§ AIM OF THE EXERCISE:
Return only the lines of the data below from the line with "width:9px; height:9px; border-radius:50%;" up to and including the line with "height:28px; padding:0 22px;", exactly as written, with the pictures omitted.

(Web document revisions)
--- START ---
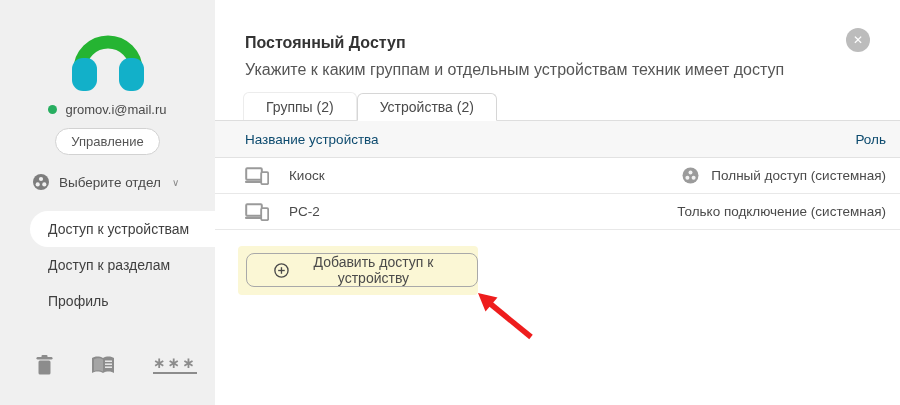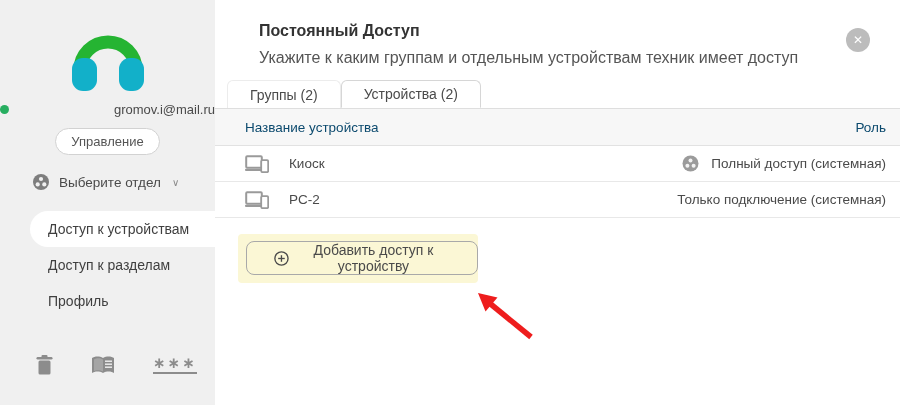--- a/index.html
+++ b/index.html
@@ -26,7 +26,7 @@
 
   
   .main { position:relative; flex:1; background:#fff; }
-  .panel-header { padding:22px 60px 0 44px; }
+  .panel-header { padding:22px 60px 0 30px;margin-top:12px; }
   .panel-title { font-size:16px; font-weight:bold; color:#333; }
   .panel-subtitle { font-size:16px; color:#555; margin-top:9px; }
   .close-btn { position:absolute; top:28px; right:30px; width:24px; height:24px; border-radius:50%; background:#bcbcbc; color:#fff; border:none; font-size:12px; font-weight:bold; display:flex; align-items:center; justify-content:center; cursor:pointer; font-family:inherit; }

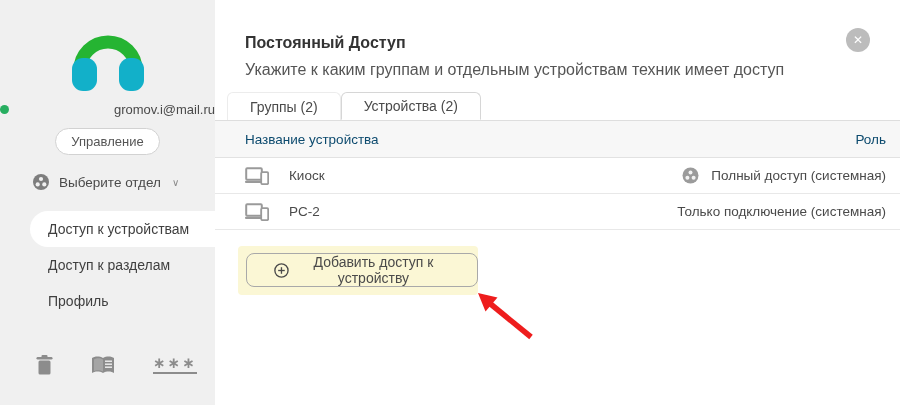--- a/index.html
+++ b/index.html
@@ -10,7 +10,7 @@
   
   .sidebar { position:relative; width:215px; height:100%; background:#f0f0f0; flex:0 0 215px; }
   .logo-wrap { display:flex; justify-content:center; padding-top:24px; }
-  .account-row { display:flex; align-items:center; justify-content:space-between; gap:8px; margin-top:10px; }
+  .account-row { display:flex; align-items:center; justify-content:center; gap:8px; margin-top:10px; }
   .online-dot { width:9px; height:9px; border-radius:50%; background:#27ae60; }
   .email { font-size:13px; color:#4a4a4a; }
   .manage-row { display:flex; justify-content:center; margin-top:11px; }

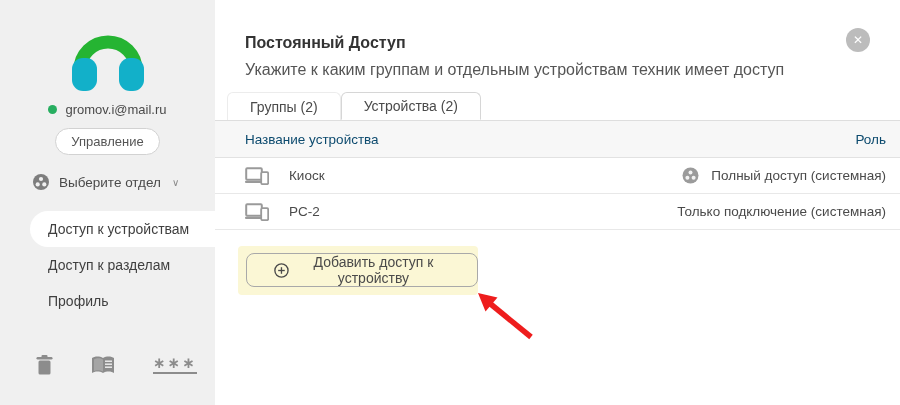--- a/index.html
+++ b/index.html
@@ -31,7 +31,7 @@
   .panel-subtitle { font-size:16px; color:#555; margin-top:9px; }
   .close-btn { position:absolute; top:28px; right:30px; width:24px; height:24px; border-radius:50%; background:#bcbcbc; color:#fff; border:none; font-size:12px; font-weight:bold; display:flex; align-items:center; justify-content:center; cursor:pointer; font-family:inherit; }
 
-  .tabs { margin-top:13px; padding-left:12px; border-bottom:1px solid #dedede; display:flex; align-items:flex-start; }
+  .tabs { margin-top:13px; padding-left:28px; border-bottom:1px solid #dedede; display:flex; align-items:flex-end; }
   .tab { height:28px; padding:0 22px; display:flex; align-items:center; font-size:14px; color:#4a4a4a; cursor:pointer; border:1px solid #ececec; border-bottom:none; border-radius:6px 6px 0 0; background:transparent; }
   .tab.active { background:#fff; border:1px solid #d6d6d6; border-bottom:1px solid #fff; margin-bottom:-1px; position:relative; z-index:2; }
--- END ---
§ RESPONSE TO THE EXERCISE:
   .online-dot { width:9px; height:9px; border-radius:50%; background:#27ae60; }
   .email { font-size:13px; color:#4a4a4a; }
   .manage-row { display:flex; justify-content:center; margin-top:11px; }

--- a/index.html
+++ b/index.html
@@ -31,7 +31,7 @@
   .panel-subtitle { font-size:16px; color:#555; margin-top:9px; }
   .close-btn { position:absolute; top:28px; right:30px; width:24px; height:24px; border-radius:50%; background:#bcbcbc; color:#fff; border:none; font-size:12px; font-weight:bold; display:flex; align-items:center; justify-content:center; cursor:pointer; font-family:inherit; }
 
-  .tabs { margin-top:13px; padding-left:12px; border-bottom:1px solid #dedede; display:flex; align-items:flex-start; }
+  .tabs { margin-top:13px; padding-left:28px; border-bottom:1px solid #dedede; display:flex; align-items:flex-end; }
   .tab { height:28px; padding:0 22px; display:flex; align-items:center; font-size:14px; color:#4a4a4a; cursor:pointer; border:1px solid #ececec; border-bottom:none; border-radius:6px 6px 0 0; background:transparent; }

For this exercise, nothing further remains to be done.